Australian politician

Robert Matterson Vaughn (1833 – 14 April 1908) was an Australian politician, member of the New South Wales Legislative Assembly.

Vaughn was born in Ohio, United States of America, son of Jesse Vaughn, a farmer, and his wife Betsy, Matterson. Vaughn was educated at the Baptist Geauga Seminary in Chester, Ohio. In 1852 Vaughn travelled to the Californian goldfields. In 1853 Vaughn arrived in Sydney and became a professional goldminer on the major diggings in New South Wales and Victoria.

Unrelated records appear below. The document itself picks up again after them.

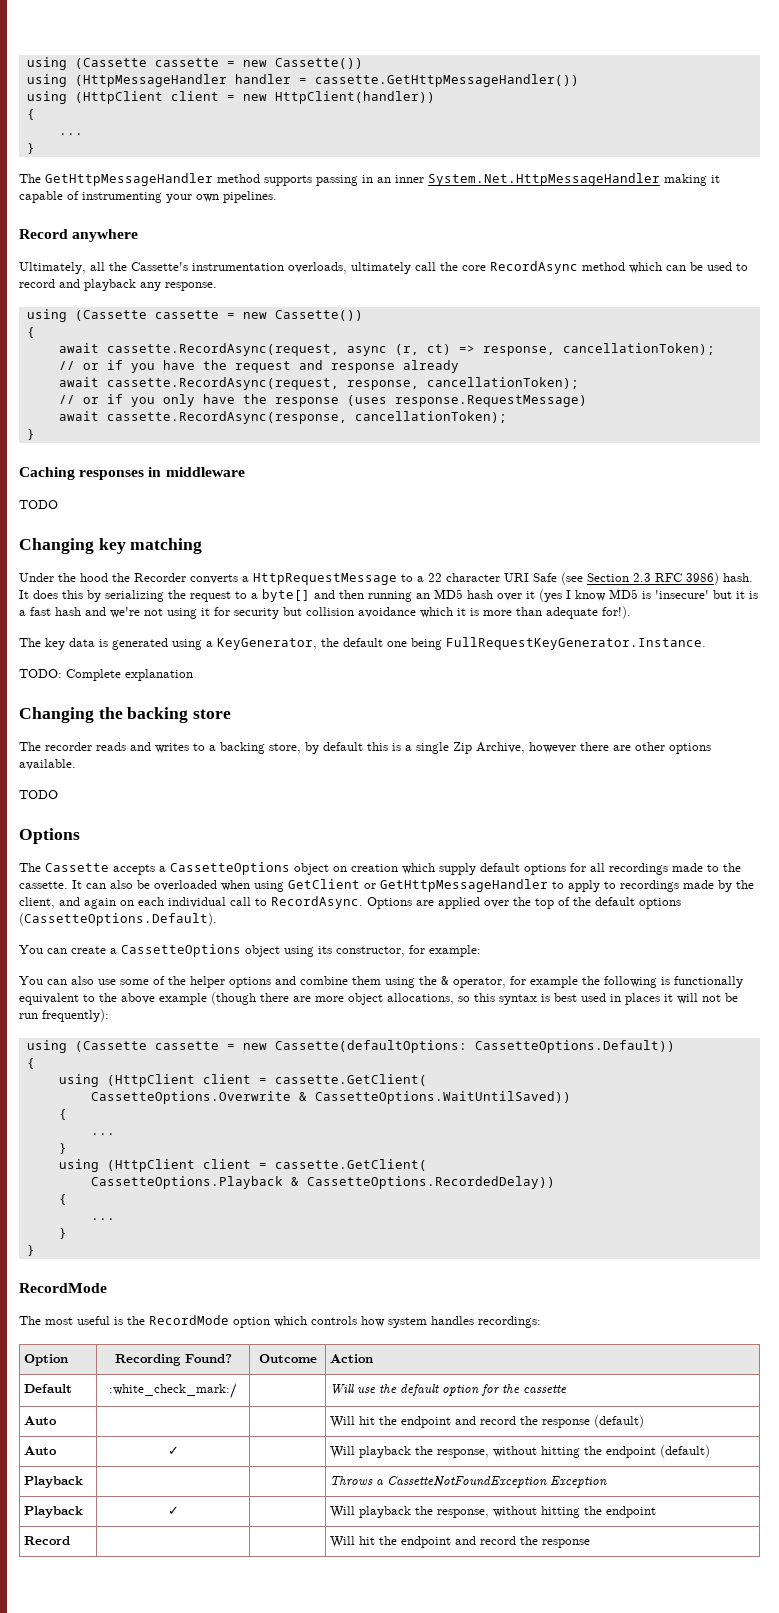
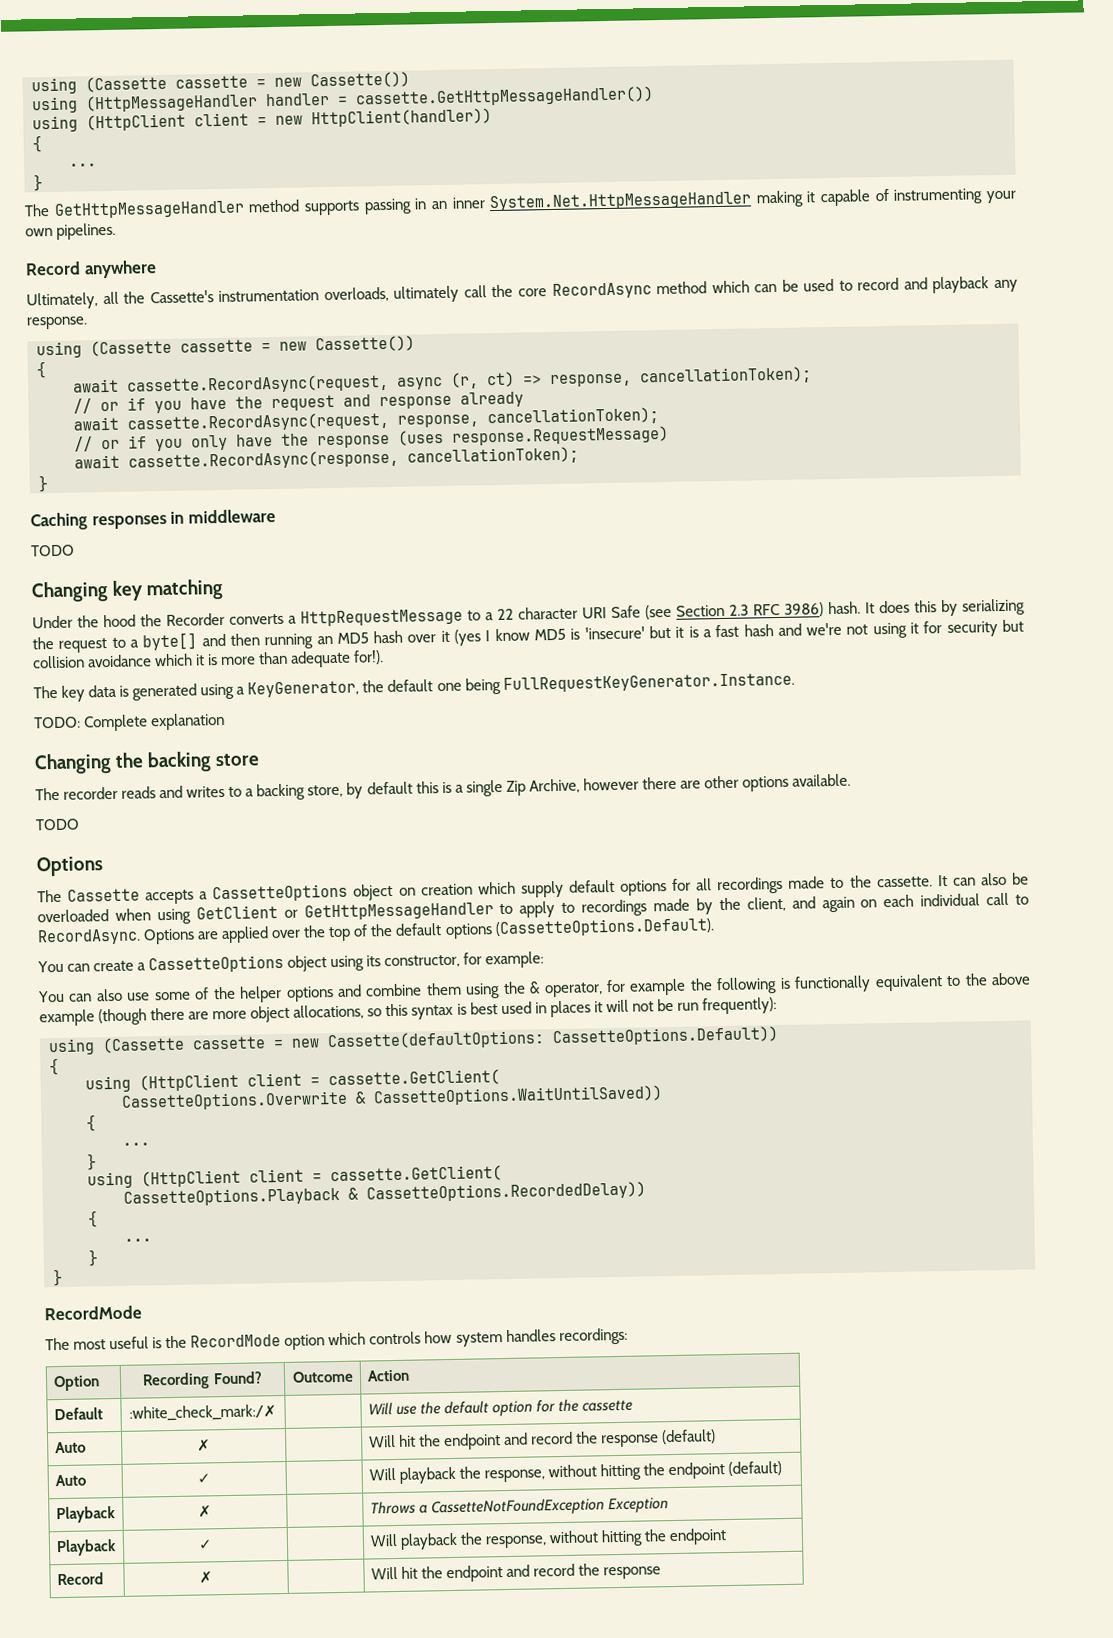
- Default | :white_check_mark:/ | | Will use the default option for the cassette
+ Default | :white_check_mark:/✗ | | Will use the default option for the cassette
- Auto | | | Will hit the endpoint and record the response (default)
+ Auto | ✗ | | Will hit the endpoint and record the response (default)
- Playback | | | Throws a CassetteNotFoundException Exception
+ Playback | ✗ | | Throws a CassetteNotFoundException Exception
- Record | | | Will hit the endpoint and record the response
+ Record | ✗ | | Will hit the endpoint and record the response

Vaughn represented Grenfell in the Legislative Assembly of New South Wales from November 1880, and was Secretary for Mines in the fifth Robertson Ministry, from December 1885 to February 1886. He was defeated by George Greene at the general election in 1889. At the general election in 1891 he was again returned for Grenfell as a candidate. He stood as a candidate at the 1894 election, but finished third, with Greene regaining the seat.

Vaughn married Sarah Anne Colls on 12 February 1864, and had 11 children. He died in Paddington, New South Wales on 14 April 1908.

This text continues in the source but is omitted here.